#### WORK REQUIRED:
The line containing "Alumni Relations Office" marks where to begin. Write out that line and every line after it exactly, through the last line below.

═══ WORKING DATA

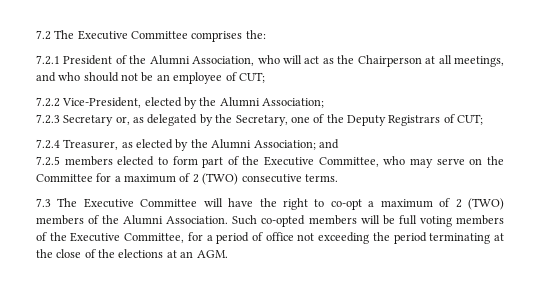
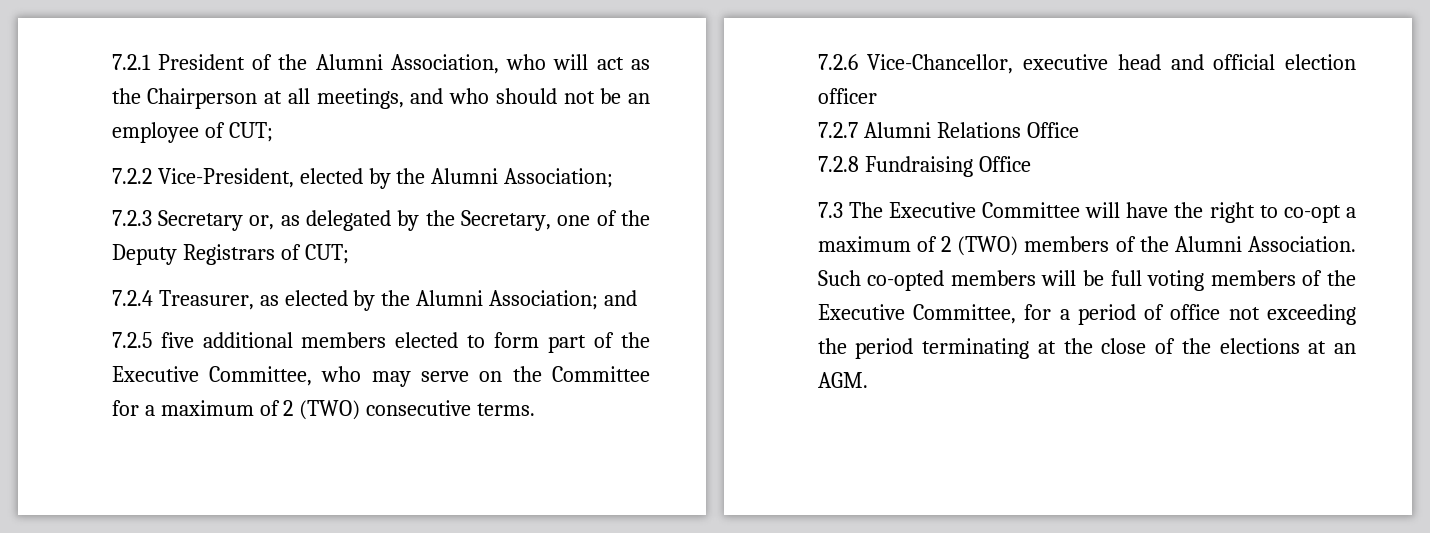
- 7.2 The Executive Committee comprises the:
- 7.2.5 members elected to form part of the Executive Committee, who may serve on the Committee for a maximum of 2 (TWO) consecutive terms.
+ 7.2.5 five additional members elected to form part of the Executive Committee, who may serve on the Committee for a maximum of 2 (TWO) consecutive terms.
+ 7.2.6 Vice-Chancellor, executive head and official election officer
+ 7.2.7 Alumni Relations Office
+ 7.2.8 Fundraising Office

══════

#### SOLUTION TO THE EXERCISE:
+ 7.2.7 Alumni Relations Office
+ 7.2.8 Fundraising Office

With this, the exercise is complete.